Бродский жил в пяти минутах ходьбы от британского консульства, где бывал Байрон, — в гостинице «Пера палас», напротив моей «Лондры». Украшенная теперь сателлитной тарелкой на крыше, «Пера» — по-прежнему самый примечательный отель Стамбула, как и во времена, когда тут жили Грета Гарбо и Агата Кристи, с тяжелой гаремной роскошью интерьера арт-нуво. Вечером в ресторане какой-то гнесинский виртуоз за роялем чередует «Очи черные», шопеновский вальс, «Из-за острова на стрежень». В меню — шиш-кебаб Карс. Как протянулись турецкие щупальца: в самом деле, Карс-то у них, как и Арарат. Бродский вспоминает в эссе самаркандские мечети — но этот абрис знаком ему с детства: импозантное сооружение на Петроградской стороне. Не чета жалкой московской мечети в Выползовом переулке, единственной на огромный город советских времен, в котором татары занимали второе место по численности после русских: грязный двор, сломанные двери в сортире с узкогорлыми кувшинами для подмывания, но в скромном молельном зале — вдруг роскошные синие ковры, подарок иранского шаха. Ленинградская мечеть напоминает стамбульские — может, и это сыграло роль? Так или иначе, что-то ведь побуждает Бродского сказать про одно из значительнейших мест мировой истории: «…Город этот — все в нем — очень сильно отдает Астраханью и Самаркандом». И еще усугубляя, уточняя за счет знакового имени: «…Помесь Астрахани и Сталинабада». Тень Сталина неизбежно осеняет российского человека в Турции. А ведь Бродский не видал мавзолей Ататюрка в Анкаре: высокий, широкий и пустой город на холме над столицей — не сравнить с крохотными кубиками на Красной площади. Впрочем, культ Ататюрка — в стране повсюду. Бюсты у любого казенного заведения, будь то полицейский участок или школа. На сувенирных тарелках в обрамлении одинакового орнамента — Ататюрк, Сулейман Великолепный, Ататюрк, Богоматерь с Младенцем, Ататюрк. Фотографии вождя в каждой парикмахерской, овощной лавке, автобусе — чего не было с образом Сталина, который не позволяли так профанировать. Здесь же демократия и свобода, запретить или навязать портрет нельзя — значит, это любовь.
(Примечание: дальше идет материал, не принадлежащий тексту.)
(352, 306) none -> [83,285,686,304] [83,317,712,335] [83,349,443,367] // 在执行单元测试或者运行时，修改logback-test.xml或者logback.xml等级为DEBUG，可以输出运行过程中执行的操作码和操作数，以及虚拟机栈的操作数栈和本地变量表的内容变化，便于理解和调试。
Отсюда, надо думать, и всплыл Сталинабад. Но Стамбул не виноват. Виноват — Константинополь. Второй Рим, за которым последовал Третий. Империя, рухнувшая ровно за полтысячи лет до смерти могущественнейшего из императоров XX века. «Путешествие в Стамбул» — самое, вероятно, уязвимое сочинение Бродского: с точки зрения историка, богослова, филолога, логика. Эссе, временами почти статья, едва не трактат, существует по законам лирического стихотворения. Неуязвимость же «Путешествия» в том, что автор то и дело — как ни в одном из своих сочинений — признается в субъективности. И главное — постоянно перемежает утверждения самоопровержениями. Эссе о Стамбуле — наглядный пример той жизненной позиции, которую Бродский сформулировал в обращенном к Томасу Венцлова «Литовском ноктюрне»: «…Вся жизнь как нетвердая честная фраза на пути к запятой». Запятая необходима и после названия города, о котором идет речь, — перед уточняющим историческим его именем. Для Бродского Стамбул — город, который был Константинополем. Не зря он, сравнив мечети с жабами, а минареты с угрожающими ракетами, все же оговаривается: «На фоне заката, на гребне холма, их силуэты производят сильное впечатление…»; не зря оправдывается: «Наверное, следовало… взглянуть на жизнь этого места изнутри, а не сбрасывать местное население со счетов как чуждую толпу… психологическую пыль». Говоря о том, что на Востоке нет «хоть какого-нибудь подобия демократической традиции», он подчеркивает: «Речь… идет о Византии до турецкого владычества… о Византии христианской». В позднем, 1992 года, стихотворении «К переговорам в Кабуле» — снова антивосточная, антиисламская декларация. И снова понятно, что речь не собственно о Востоке и исламе как таковых, а о подавлении личности, об авторитарности, всяческой несвободе вообще.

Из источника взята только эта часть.